▶ [Given records]
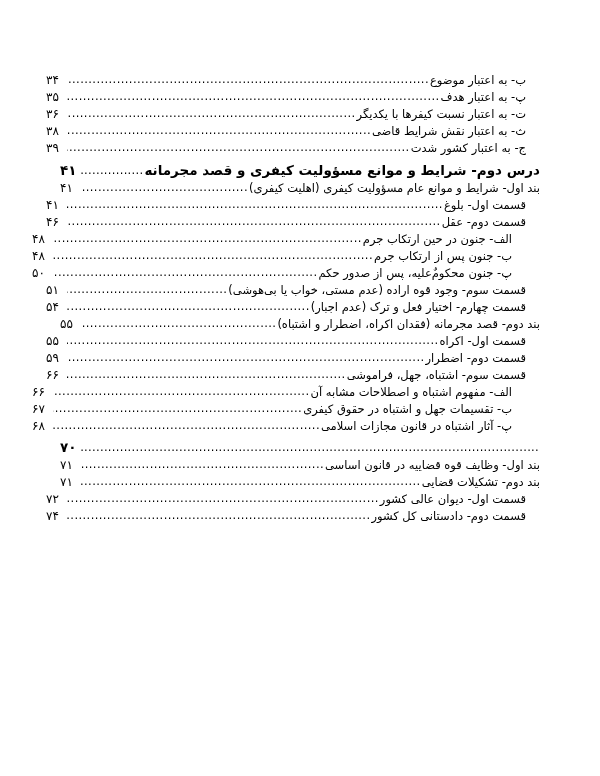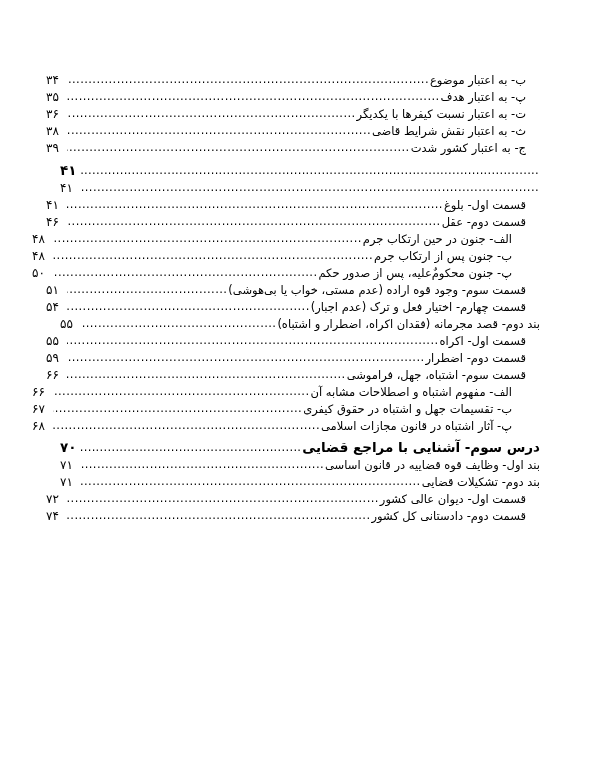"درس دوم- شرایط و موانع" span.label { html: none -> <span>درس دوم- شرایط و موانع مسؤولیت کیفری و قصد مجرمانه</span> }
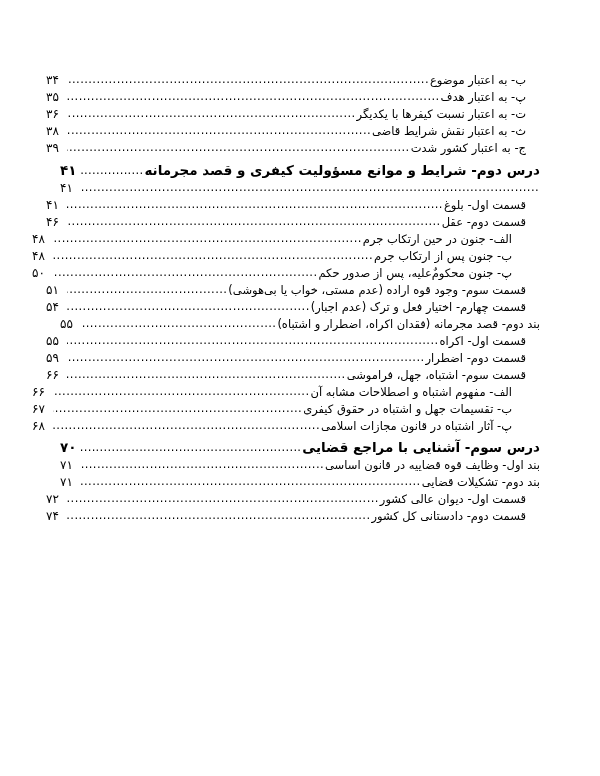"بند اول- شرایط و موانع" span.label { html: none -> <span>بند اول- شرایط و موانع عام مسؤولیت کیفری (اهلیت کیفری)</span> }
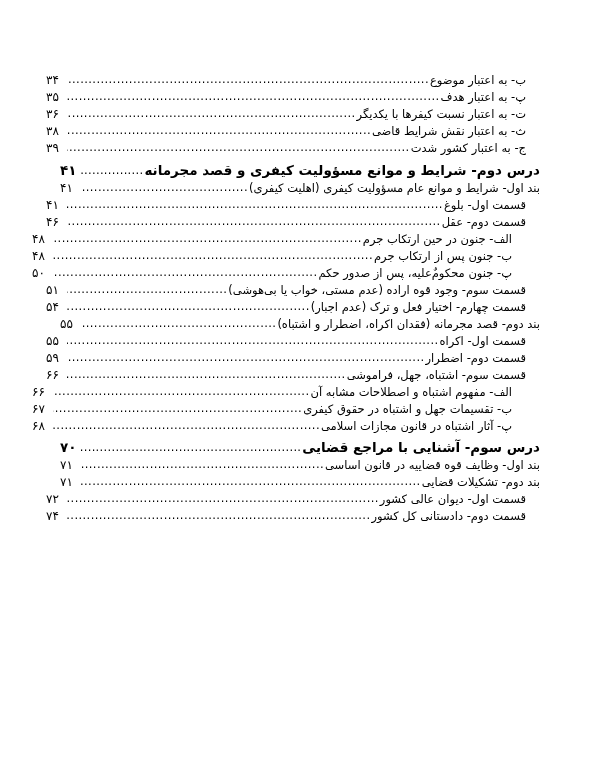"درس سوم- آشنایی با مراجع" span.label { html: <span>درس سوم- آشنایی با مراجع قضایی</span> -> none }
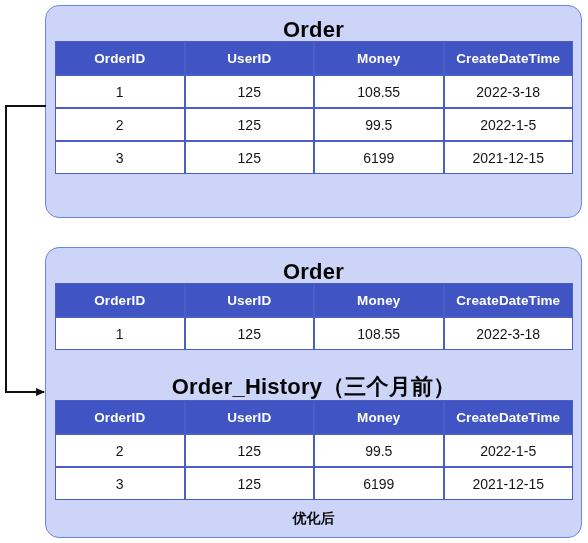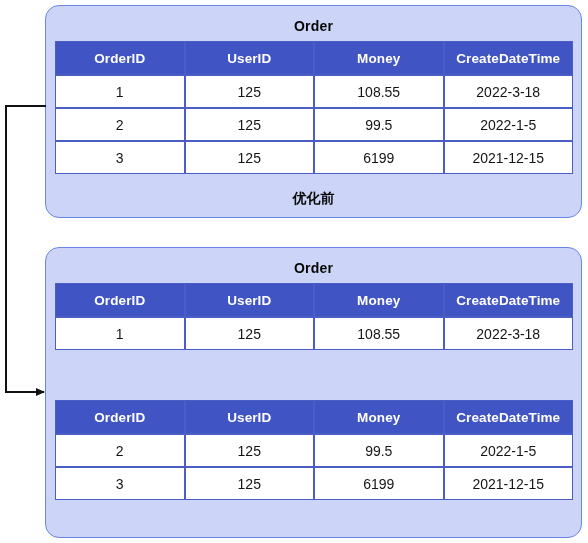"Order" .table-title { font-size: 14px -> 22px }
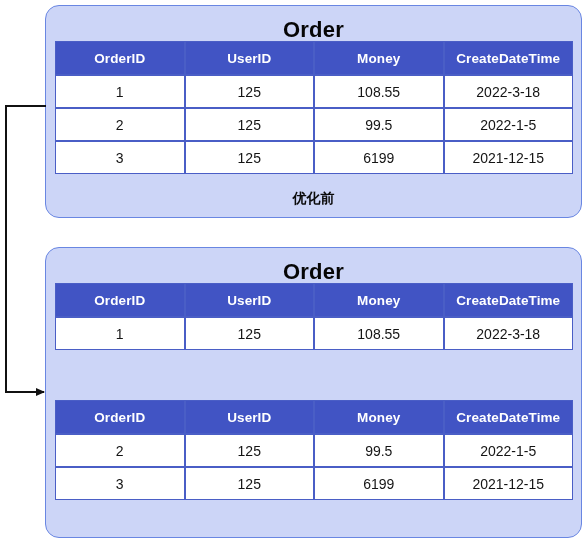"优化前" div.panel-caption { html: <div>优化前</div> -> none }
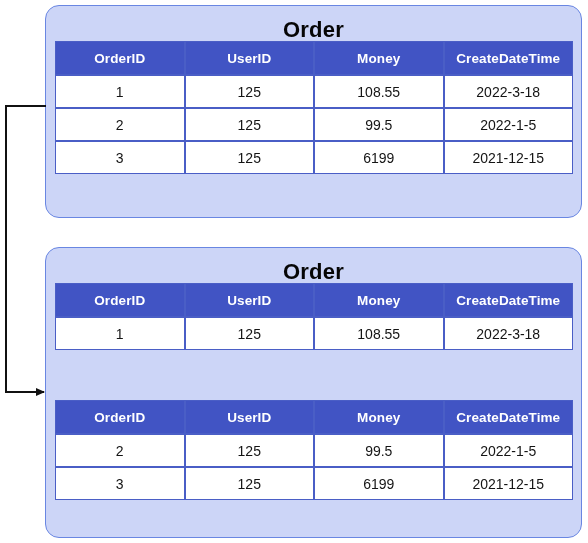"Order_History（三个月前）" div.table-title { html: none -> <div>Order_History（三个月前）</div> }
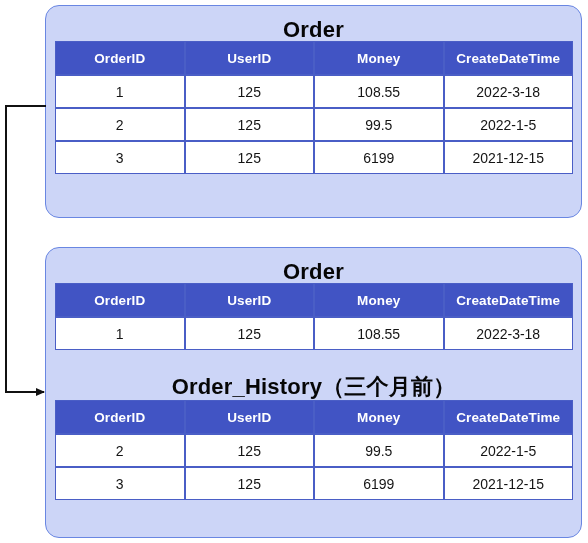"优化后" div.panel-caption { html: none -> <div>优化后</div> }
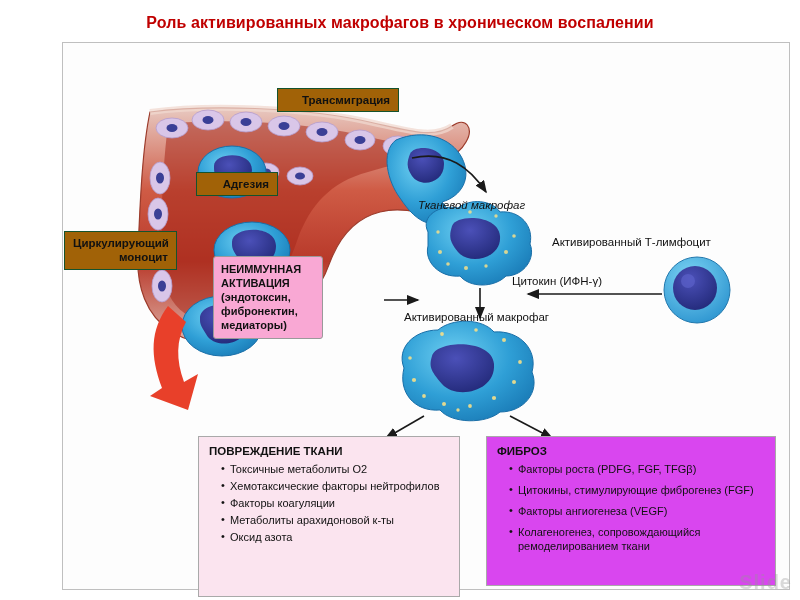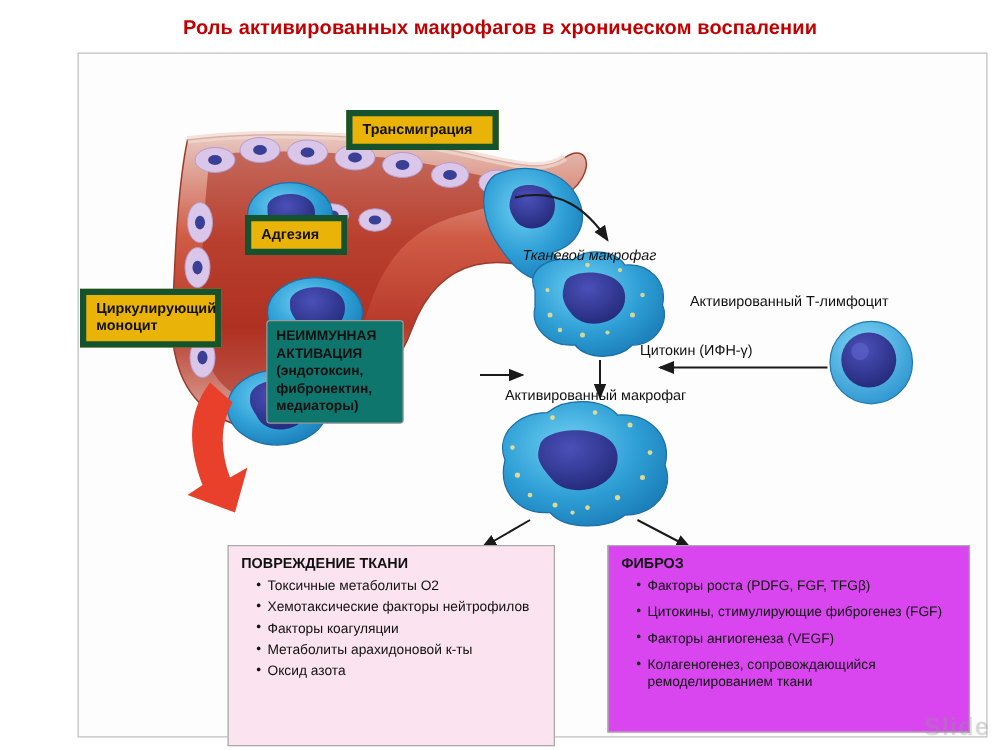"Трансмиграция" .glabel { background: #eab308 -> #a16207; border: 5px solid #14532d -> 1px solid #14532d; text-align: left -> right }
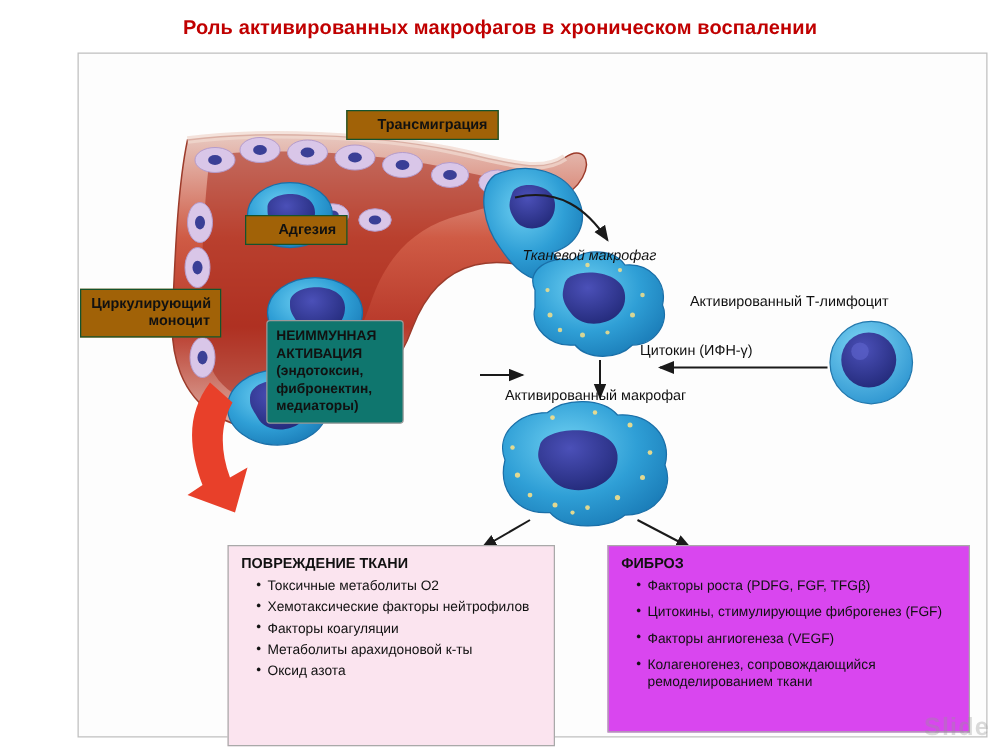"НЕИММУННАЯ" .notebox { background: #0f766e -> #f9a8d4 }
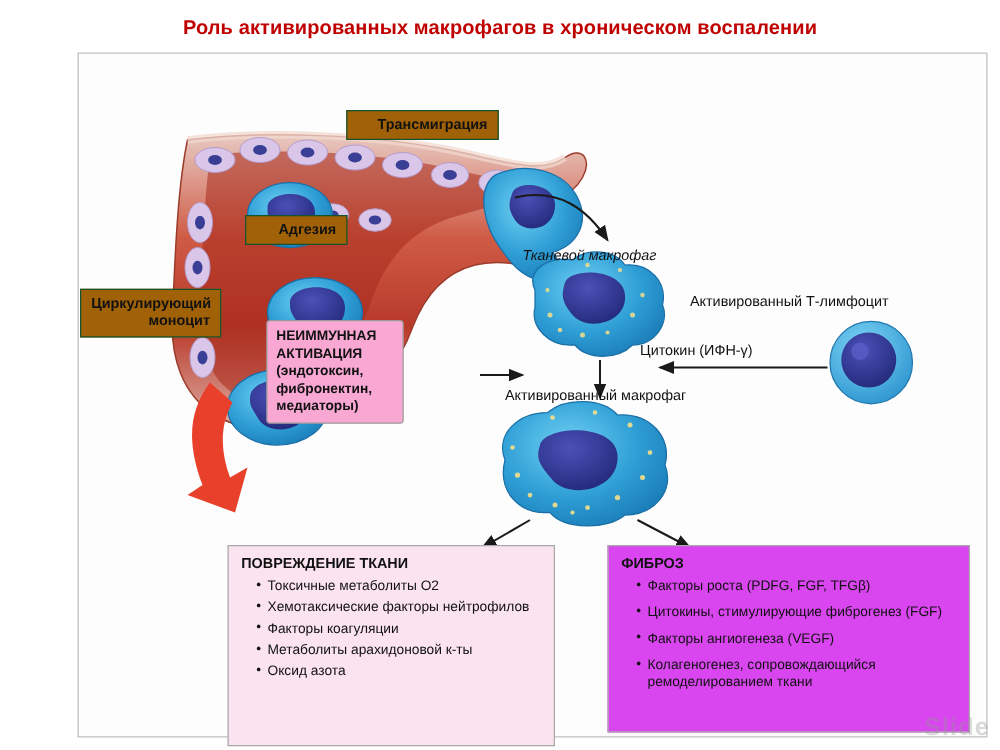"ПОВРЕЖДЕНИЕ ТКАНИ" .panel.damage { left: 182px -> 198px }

▶ [What is required]
Pictures stay out of this copy. Retype exactly the lines from the one with "background: #0f766e ->" through the last line of the data, both ends included, and nothing more.

▶ [Answer below]
"НЕИММУННАЯ" .notebox { background: #0f766e -> #f9a8d4 }
"ПОВРЕЖДЕНИЕ ТКАНИ" .panel.damage { left: 182px -> 198px }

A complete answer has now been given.